Finally in all modeled profiles, we need to allow for the creation of photons inside the wind (a fraction $f_{\rm e} > 0$ relative to the continuum intensity). This intrinsic emission produces stronger emission peaks than in the case of a purely resonant scattering wind.

5 Discussion

We showed that a simple two-component equatorial+polar wind model is able to reproduce a variety of BAL profiles, ranging from detached absorption troughs to P Cygni-type profiles. The solutions of the fits are not unique and several models with different geometries and/or physical properties can equally reproduce the observed spectra. In accordance with previous studies (e.g. Hamann et al. 1993), this demonstrates that a unique physical characterization of the outflow cannot be derived from line profile fitting.

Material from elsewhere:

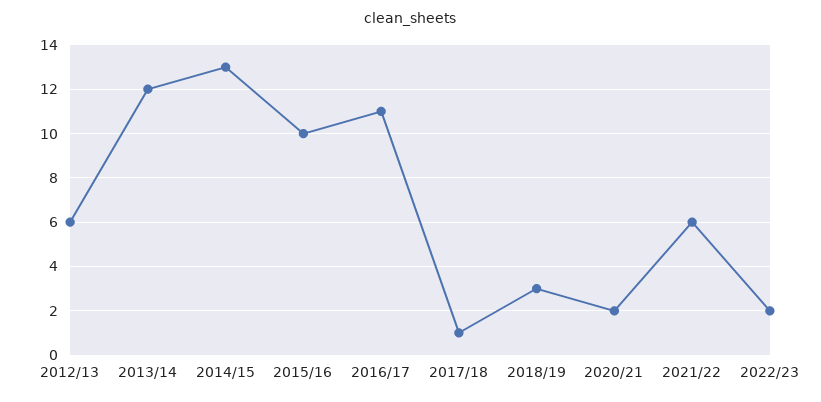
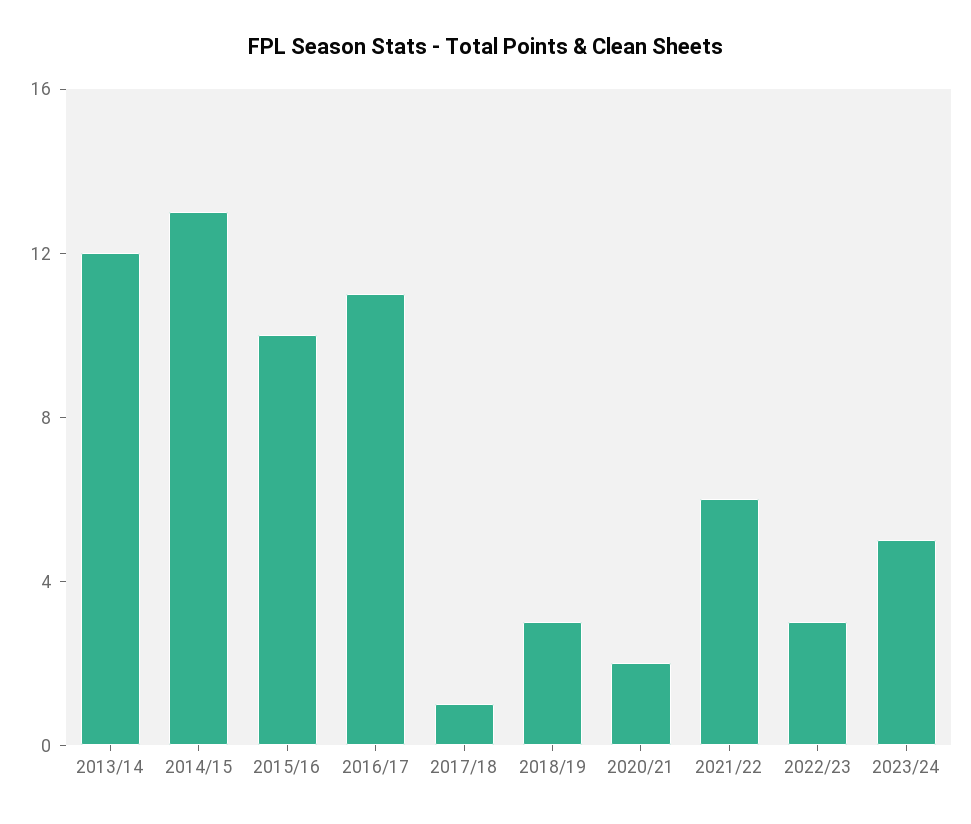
2012/13: 6 -> none
2022/23: 2 -> 3
2023/24: none -> 5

While detailed information on the geometry of the outflows cannot be derived, we nevertheless reached some interesting conclusions. First, in some objects, it is necessary to include both the equatorial and the polar absorption regions. This is indeed the case for objects like Q1413+117, Q1333+2840, but also Q1235+1453 or Q0842+3431, where the polar component allows reproduction of the shallow absorption trough observed at higher velocities and where the lower velocity equatorial component is needed to reabsorb the emission from the polar wind. In other objects (the prototype in our sample being Q0019+0107), the polar component is not necessary and the profiles can be fitted with only a rapidly rotating equatorial wind seen nearly edge-on. In this particular case, there is a strong degeneracy between the model parameters, as also suggested by similar profiles having been computed in the framework of other wind models (e.g. Proga 2003; Proga & Kallman 2004).

Interestingly, in many of the fitted spectra, the viewing angle to the wind axis is found to be high, suggesting that BAL quasars are essentially observed when the optically thick equatorial wind blocks the direct view to the continuum source. This agrees with the high inclination generally inferred to account for the spectropolarimetric properties of BAL QSOs (Schmidt & Hines 1999; Ogle et al. 1999). In this case, the polar wind could play the role of the extended scattering region at the origin of the polarization. We also showed that, when the profile is constituted of a single deep absorption trough and a quasi-symmetric emission peak (e.g. Q0041-4023), the line can be produced in a two-component wind seen at low inclination (see the bottom right panel of Fig. 5). This result underlines that some BAL troughs can be observed as the result of a polar outflow in a two-component wind with a large covering factor. As mentioned in the introduction, a growing number of radio observations of BAL QSOs provide evidence for such two-component wind models, while recent hydrodynamical simulations show that a stable two-component wind can result from the flow around a black hole and its accretion disk (e.g. Proga 2007). This model appears challenging for the unification by orientation scheme of BAL and non-BAL quasars (e.g. Turnshek 1984a; Hamann et al. 1993) because of there is an absorption component at every viewing angle (cf. panel E of Fig. 2). However, that the polar component can be omitted in some cases (e.g. Q0019+0107) supports the existence of a class of objects in which only a fraction of the continuum source is covered by the BAL material. All in all, the observations suggest that BAL outflows can have a wide range of covering factors.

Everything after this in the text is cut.